Earlier this year Duncan Bayly [MND Vic Board Member living with MND] sent me an article first published in 2005 by J P A Ioannidis which stated that most published research findings are false. This article had caused Duncan some concern. The paper was based on the premise that most research articles do not reach formal statistical significance. “There is increasing concern that in modern research false findings may be in the majority of published research claims. It can be proven that most claimed research findings are false”. This question has significance for the MND “community” as a lot of research is being done giving much hope to the MND affected that treatment is attainable. Do we ask the research community about this hypothesis? If we do and they agree with the paper, then they would necessarily doubt the veracity of their own research. Apart from the statistical proof to support the leading statement, other reasons or corollaries were also advanced. I won’t mention all of them but some will ring a bell.

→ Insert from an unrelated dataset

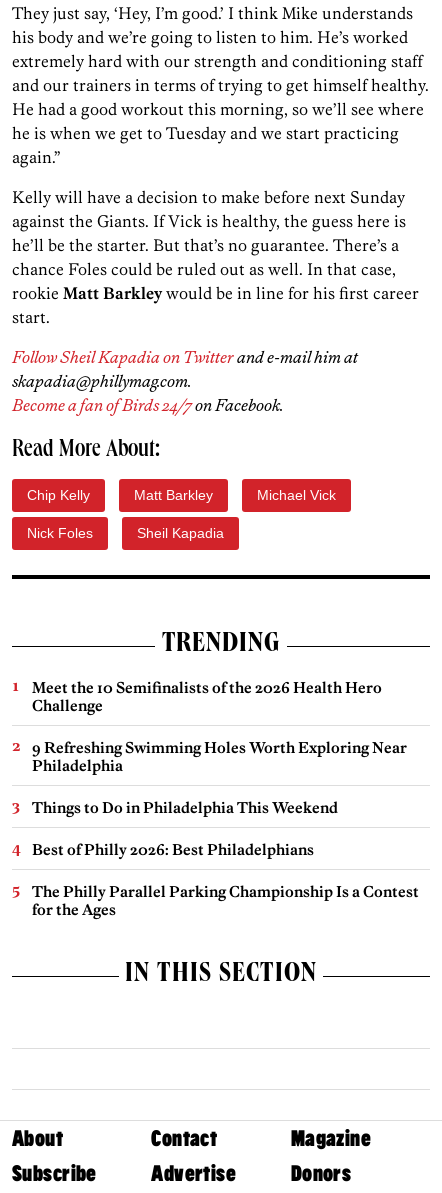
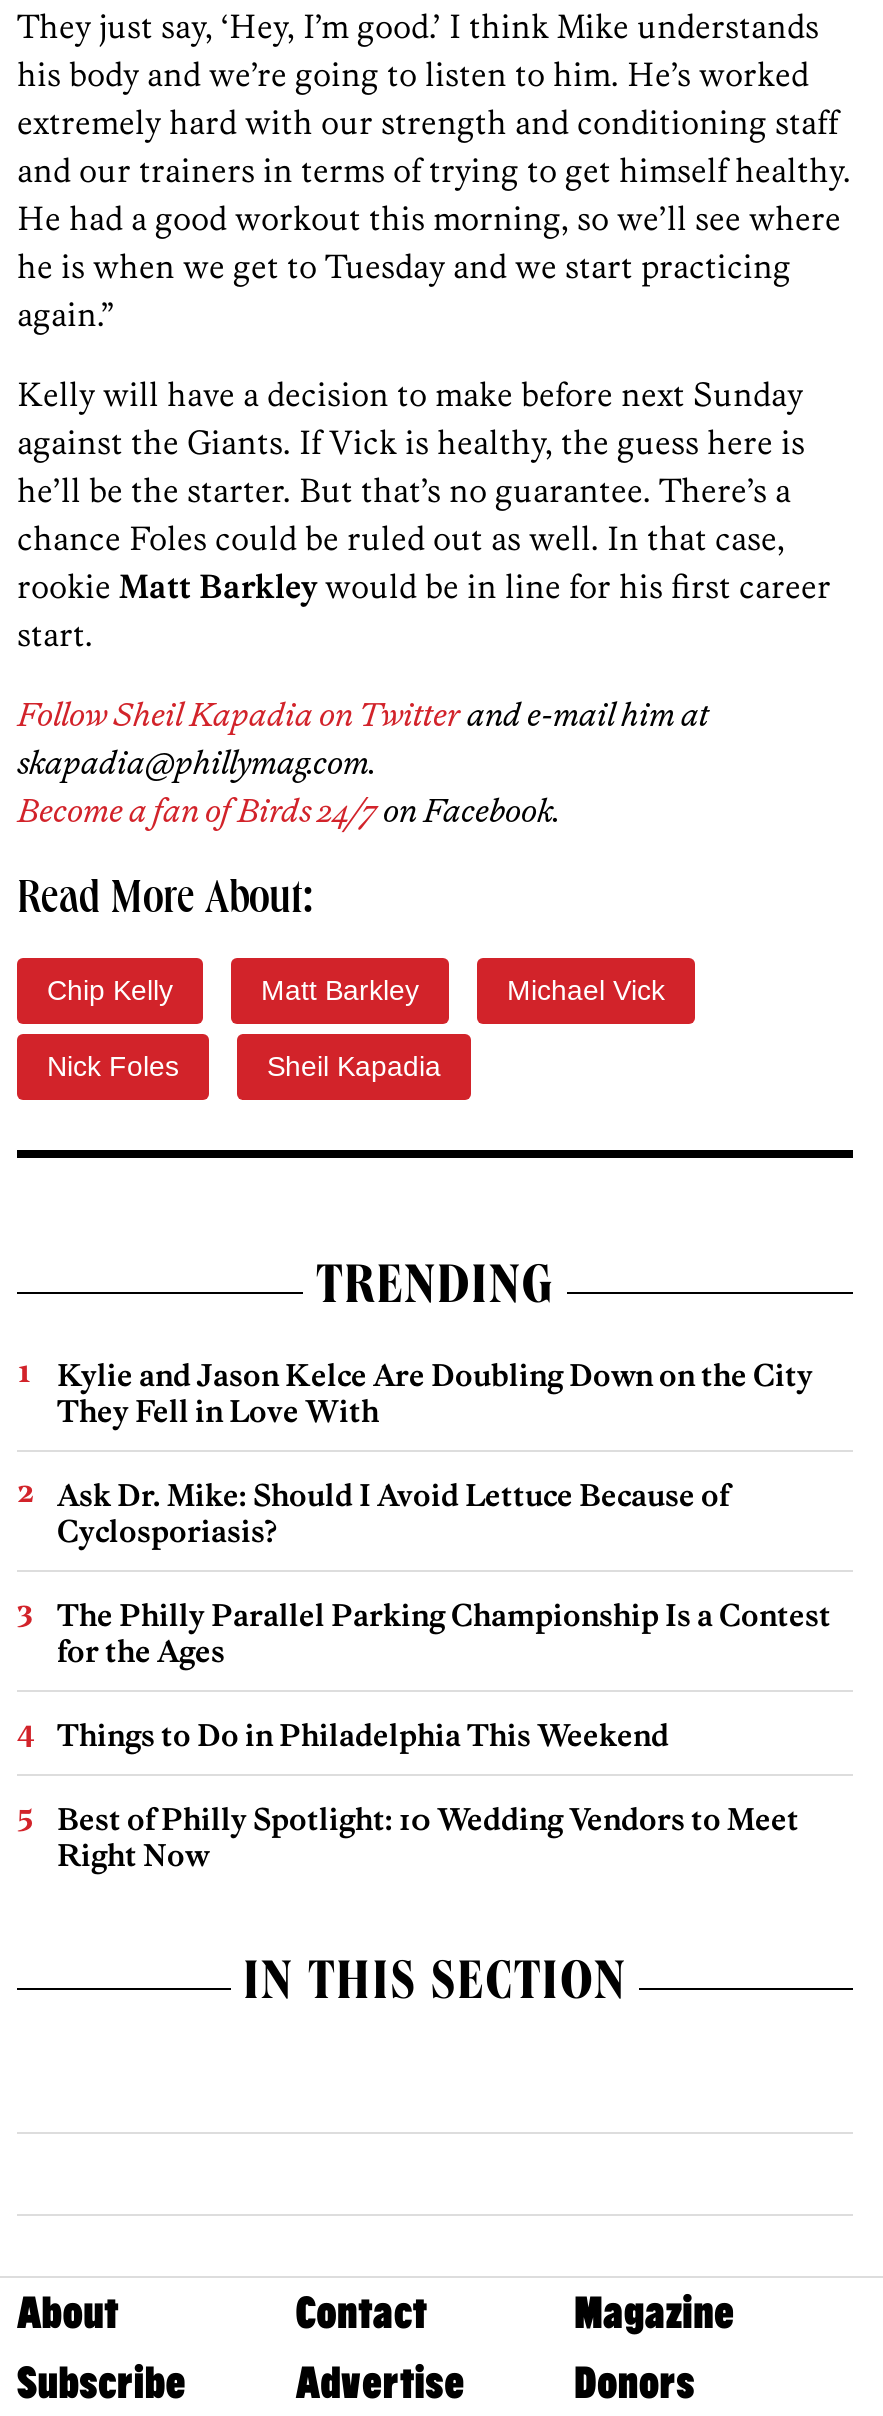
[32,678,407,859] Meet the 10 Semifinalists of the 2026 Health Hero | Challenge | 9 Refreshing Swimming Holes Worth Exploring Near | Philadelphia | Best of Philly 2026: Best Philadelphians -> [57,1357,813,1551] Kylie and Jason Kelce Are Doubling Down on the City | They Fell in Love With | Ask Dr. Mike: Should I Avoid Lettuce Because of | Cyclosporiasis?
moved [32,798,338,817] -> [57,1717,669,1755]: Things to Do in Philadelphia This Weekend
moved [32,882,419,919] -> [57,1597,831,1671]: The Philly Parallel Parking Championship Is a Contest | for the Ages
none -> [57,1801,799,1875] Best of Philly Spotlight: 10 Wedding Vendors to Meet | Right Now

1. The smaller the studies conducted in a scientific field, the less likely the research findings are to be true.

2. The smaller the effect size, the less likely the research findings are to be true.

3. The greater the flexibility in the way the research is set up [designs, definitions, outcomes] the less likely the research findings are to be true.

4. The greater the financial and other interests and prejudices in the scientific field, the less likely the research findings are to be true.

5. The “hotter” a scientific field [with more teams involved] the less likely the research findings are to be true. This point may explain why we occasionally see major excitement followed rapidly by severe disappointments in fields that draw wide attention. This has certainly been noted in the MND field of research. With many teams working in the same field and with massive experimental data being produced, timing is the essence in beating competition. It must be said, however, that there seems to be international connectivity and sharing in the MND research community that could mitigate this corollary.

So has Duncan cause to be worried? I suppose only time will tell, but given that after intensive research in the last 30 years we are no closer to having a significant treatment despite great strides in identifying the genetic basis of MND: then it is right to ask the question.